───── Input
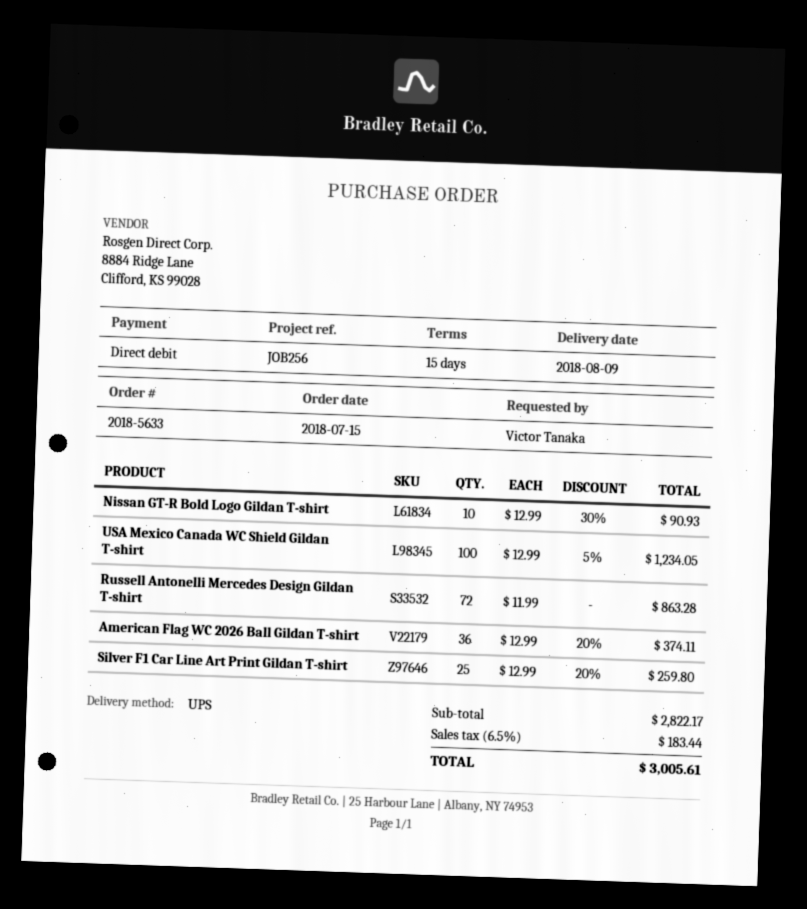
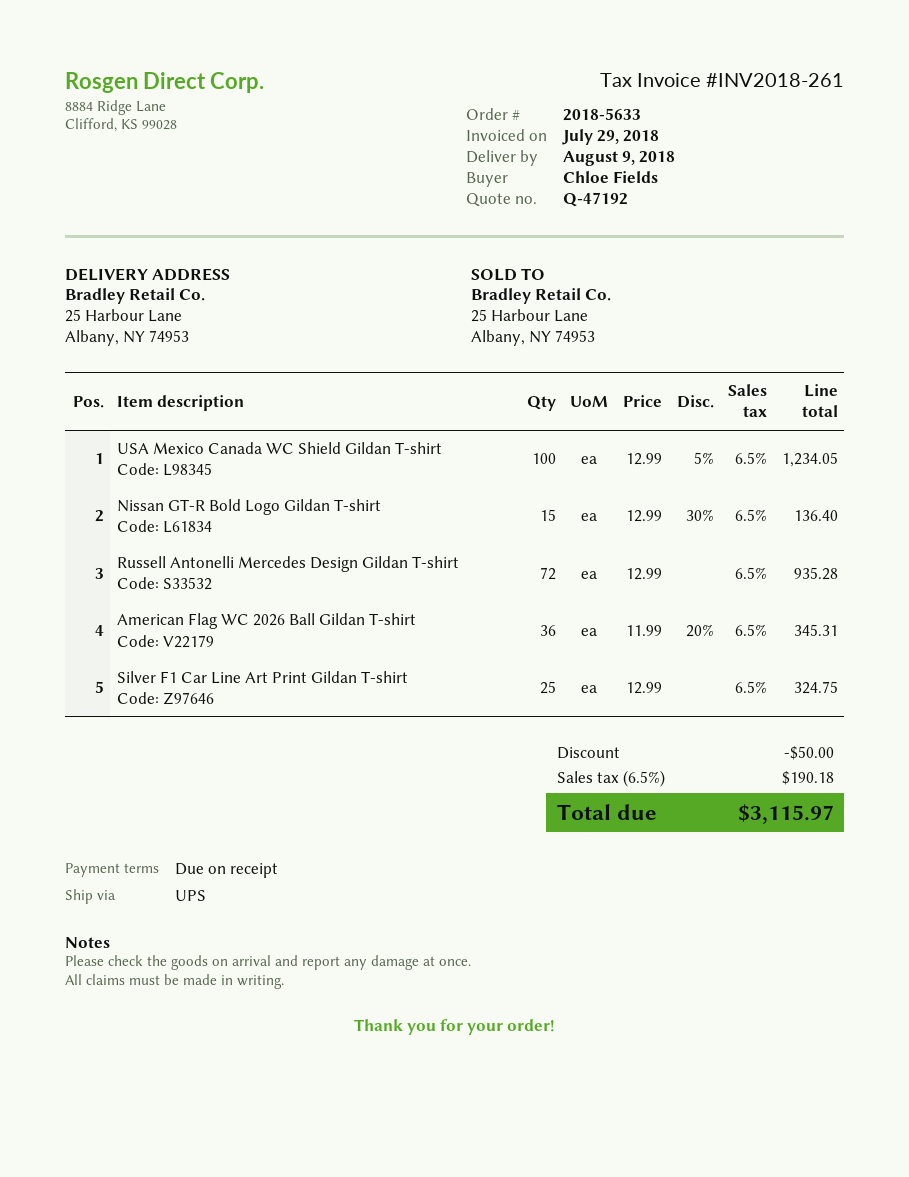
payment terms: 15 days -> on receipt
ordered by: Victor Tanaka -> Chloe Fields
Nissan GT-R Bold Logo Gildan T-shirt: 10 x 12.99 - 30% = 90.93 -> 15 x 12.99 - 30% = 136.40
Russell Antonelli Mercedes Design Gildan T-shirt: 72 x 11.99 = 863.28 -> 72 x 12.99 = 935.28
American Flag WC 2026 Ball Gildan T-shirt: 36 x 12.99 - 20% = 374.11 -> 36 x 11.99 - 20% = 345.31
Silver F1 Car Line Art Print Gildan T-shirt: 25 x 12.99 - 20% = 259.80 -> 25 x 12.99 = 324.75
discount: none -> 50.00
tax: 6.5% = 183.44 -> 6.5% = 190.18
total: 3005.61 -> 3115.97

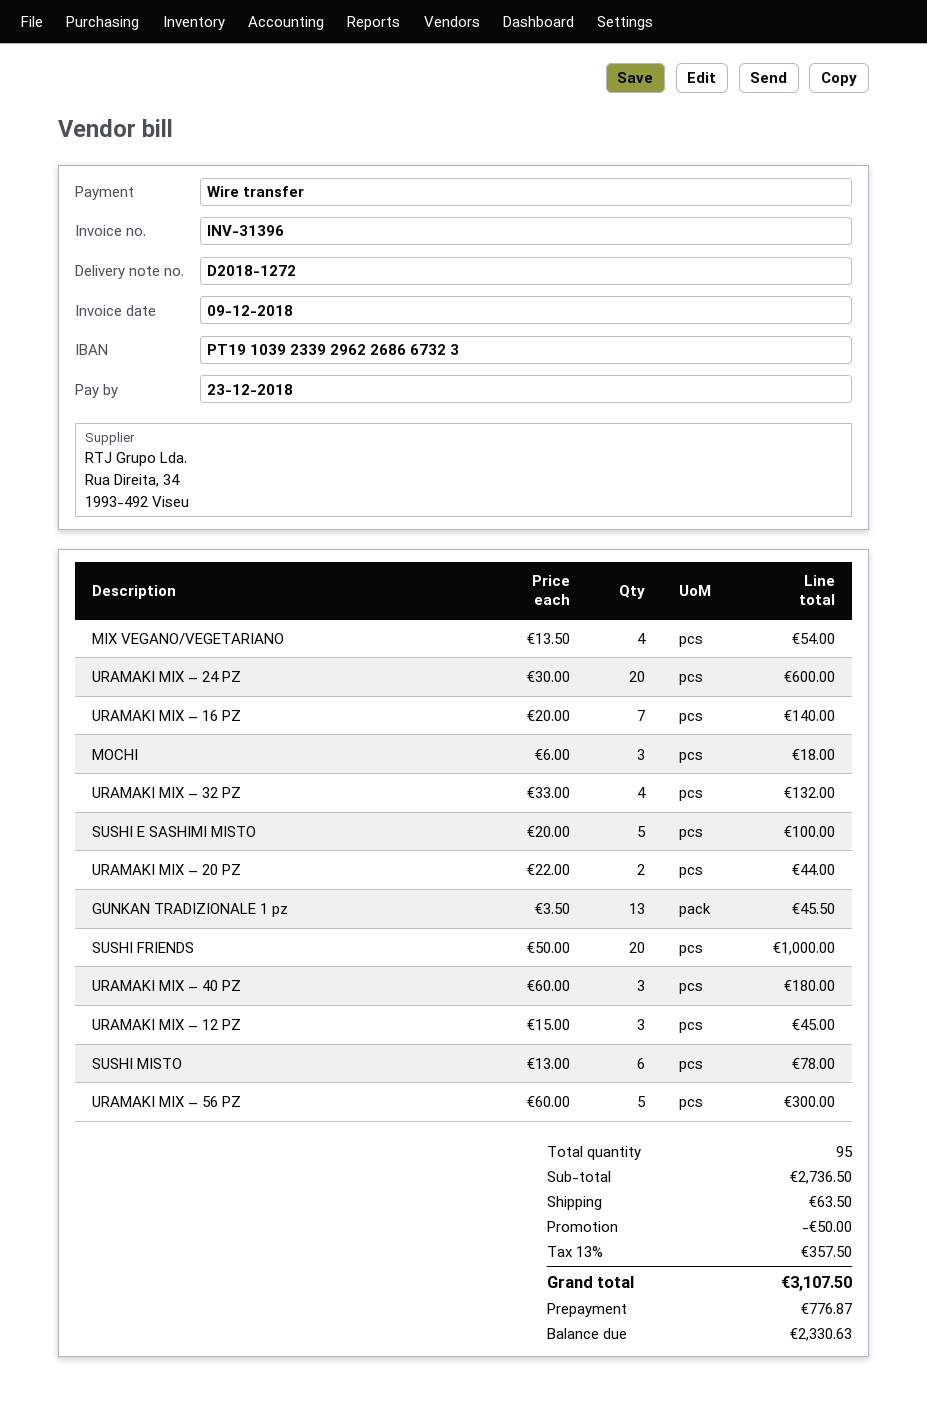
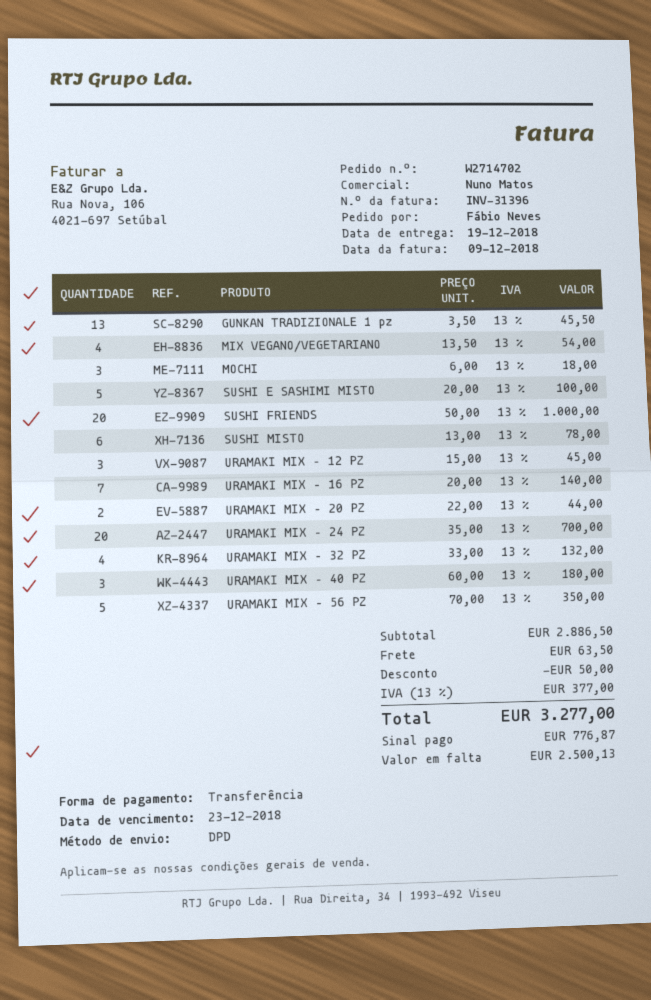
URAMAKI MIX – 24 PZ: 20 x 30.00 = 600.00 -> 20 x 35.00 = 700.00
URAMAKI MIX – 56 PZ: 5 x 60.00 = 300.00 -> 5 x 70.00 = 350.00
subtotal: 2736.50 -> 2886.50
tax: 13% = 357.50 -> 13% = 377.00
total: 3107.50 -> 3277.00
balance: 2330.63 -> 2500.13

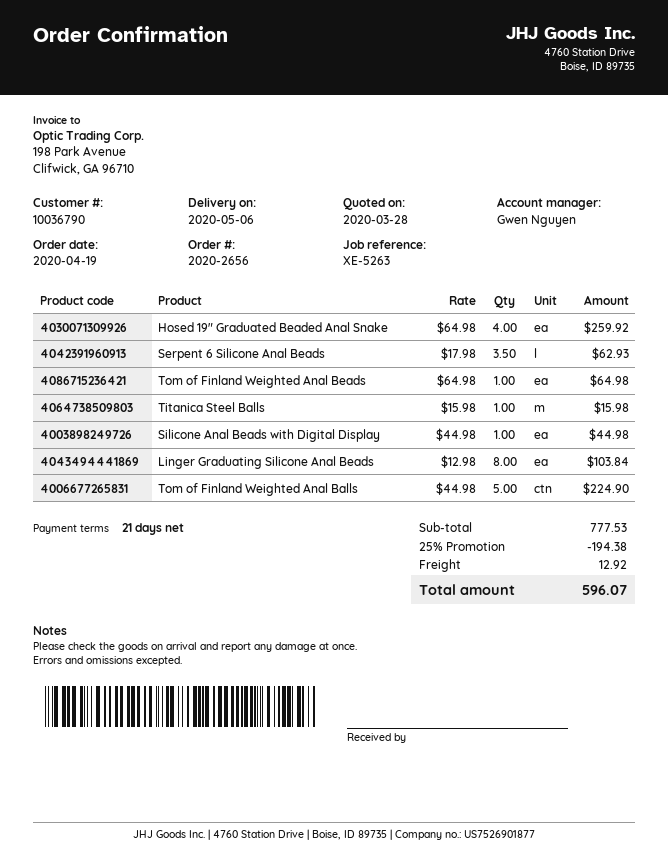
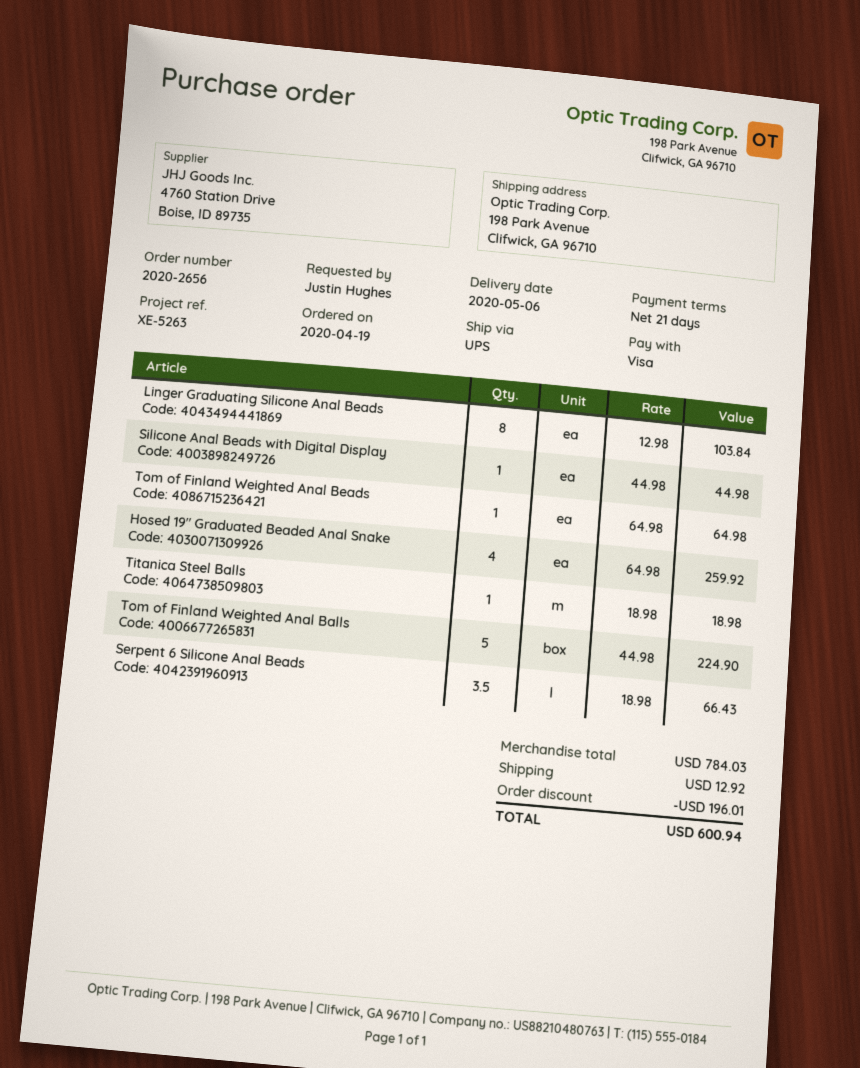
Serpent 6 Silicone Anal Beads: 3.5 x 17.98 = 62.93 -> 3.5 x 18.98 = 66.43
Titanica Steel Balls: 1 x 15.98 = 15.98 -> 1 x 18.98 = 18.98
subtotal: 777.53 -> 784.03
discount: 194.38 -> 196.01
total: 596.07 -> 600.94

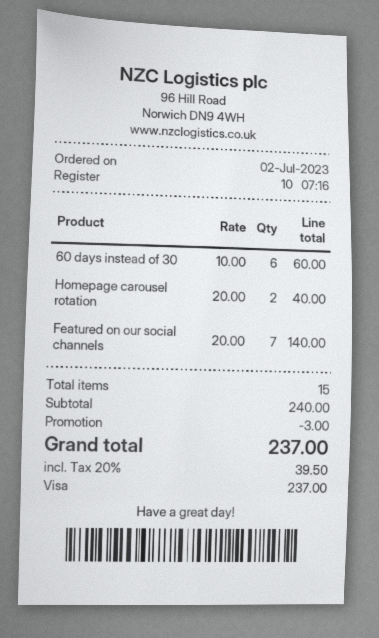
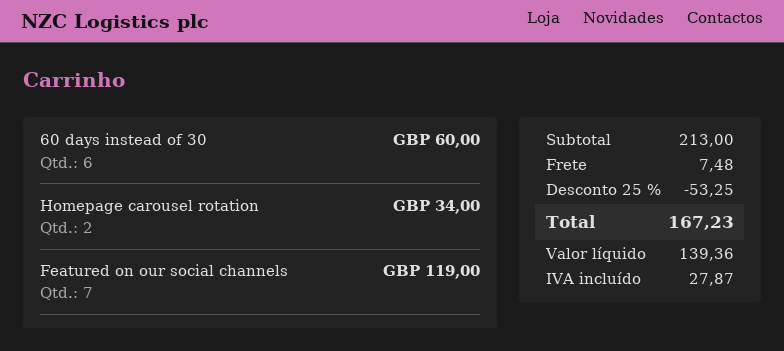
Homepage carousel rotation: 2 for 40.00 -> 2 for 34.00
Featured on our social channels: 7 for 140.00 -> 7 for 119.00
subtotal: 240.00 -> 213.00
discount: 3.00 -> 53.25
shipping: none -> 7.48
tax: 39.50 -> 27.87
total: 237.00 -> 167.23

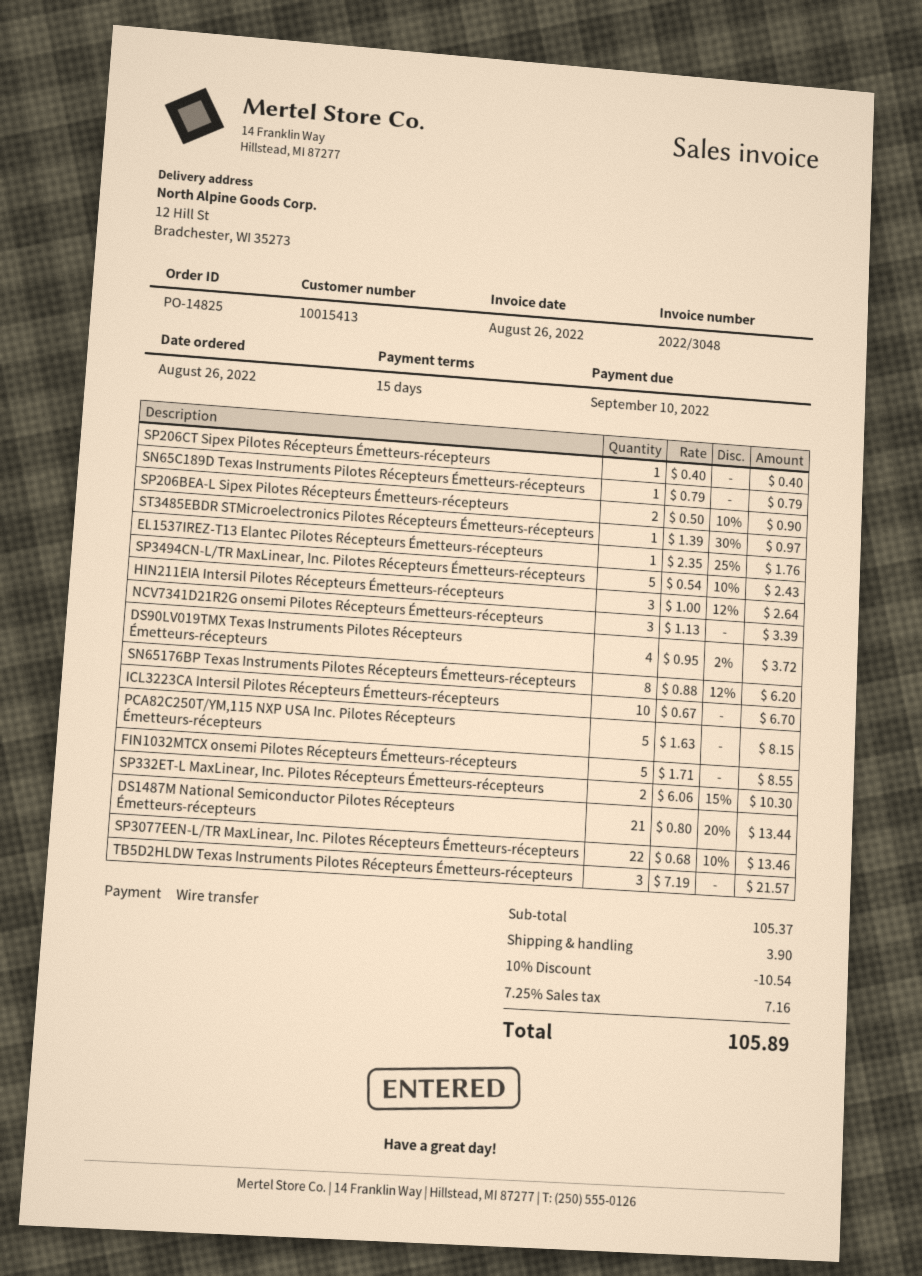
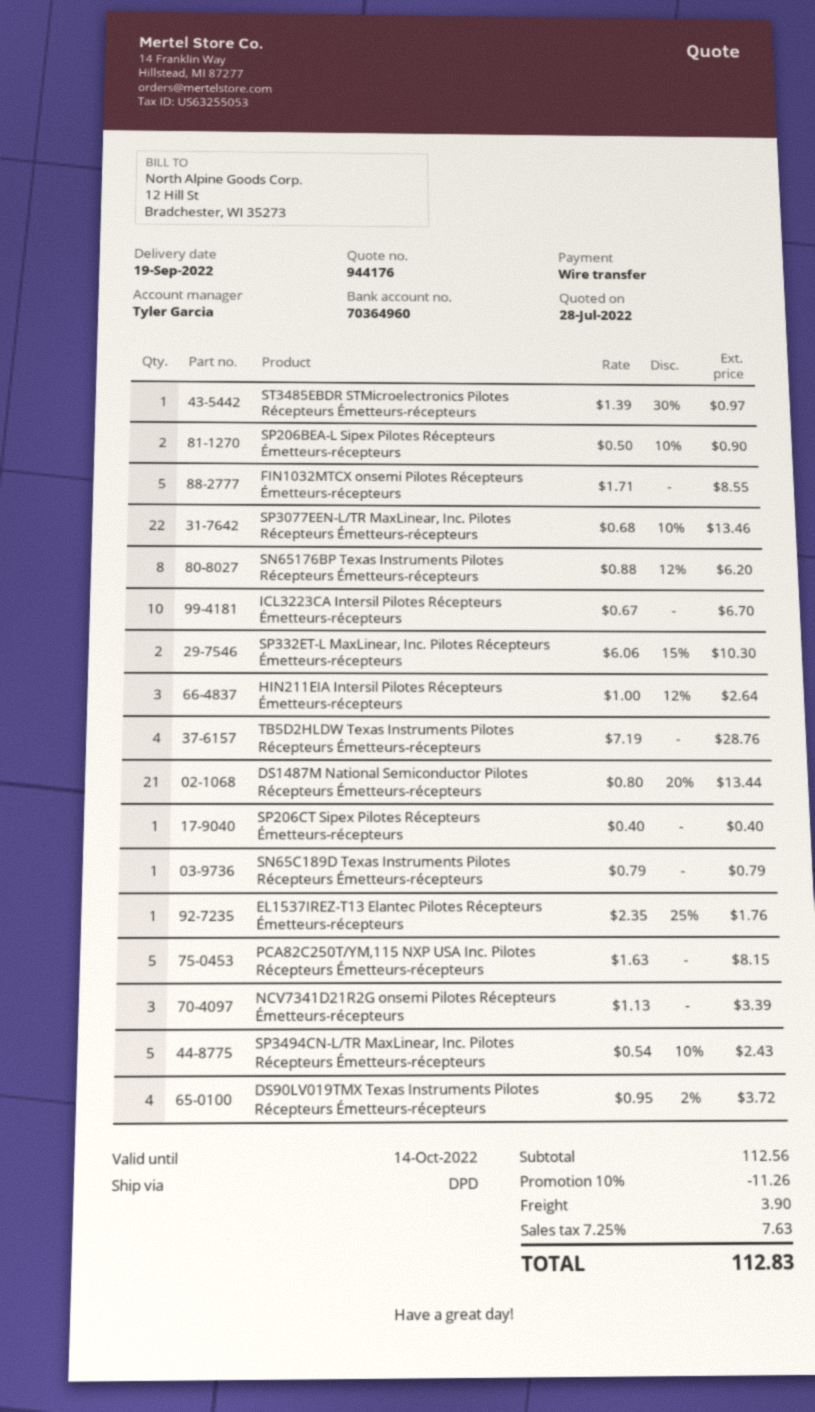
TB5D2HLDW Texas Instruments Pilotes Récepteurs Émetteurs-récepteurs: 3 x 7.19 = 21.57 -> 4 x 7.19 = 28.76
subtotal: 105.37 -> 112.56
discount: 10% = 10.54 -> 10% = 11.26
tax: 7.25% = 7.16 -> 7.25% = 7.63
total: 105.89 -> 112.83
──────────
→ **Your task**
Repeat the entries exactly as they are given, leaving out each image.

→ **Written answer**
payment terms: 15 days -> on receipt
ordered by: Victor Tanaka -> Chloe Fields
Nissan GT-R Bold Logo Gildan T-shirt: 10 x 12.99 - 30% = 90.93 -> 15 x 12.99 - 30% = 136.40
Russell Antonelli Mercedes Design Gildan T-shirt: 72 x 11.99 = 863.28 -> 72 x 12.99 = 935.28
American Flag WC 2026 Ball Gildan T-shirt: 36 x 12.99 - 20% = 374.11 -> 36 x 11.99 - 20% = 345.31
Silver F1 Car Line Art Print Gildan T-shirt: 25 x 12.99 - 20% = 259.80 -> 25 x 12.99 = 324.75
discount: none -> 50.00
tax: 6.5% = 183.44 -> 6.5% = 190.18
total: 3005.61 -> 3115.97

URAMAKI MIX – 24 PZ: 20 x 30.00 = 600.00 -> 20 x 35.00 = 700.00
URAMAKI MIX – 56 PZ: 5 x 60.00 = 300.00 -> 5 x 70.00 = 350.00
subtotal: 2736.50 -> 2886.50
tax: 13% = 357.50 -> 13% = 377.00
total: 3107.50 -> 3277.00
balance: 2330.63 -> 2500.13

Serpent 6 Silicone Anal Beads: 3.5 x 17.98 = 62.93 -> 3.5 x 18.98 = 66.43
Titanica Steel Balls: 1 x 15.98 = 15.98 -> 1 x 18.98 = 18.98
subtotal: 777.53 -> 784.03
discount: 194.38 -> 196.01
total: 596.07 -> 600.94

Homepage carousel rotation: 2 for 40.00 -> 2 for 34.00
Featured on our social channels: 7 for 140.00 -> 7 for 119.00
subtotal: 240.00 -> 213.00
discount: 3.00 -> 53.25
shipping: none -> 7.48
tax: 39.50 -> 27.87
total: 237.00 -> 167.23

TB5D2HLDW Texas Instruments Pilotes Récepteurs Émetteurs-récepteurs: 3 x 7.19 = 21.57 -> 4 x 7.19 = 28.76
subtotal: 105.37 -> 112.56
discount: 10% = 10.54 -> 10% = 11.26
tax: 7.25% = 7.16 -> 7.25% = 7.63
total: 105.89 -> 112.83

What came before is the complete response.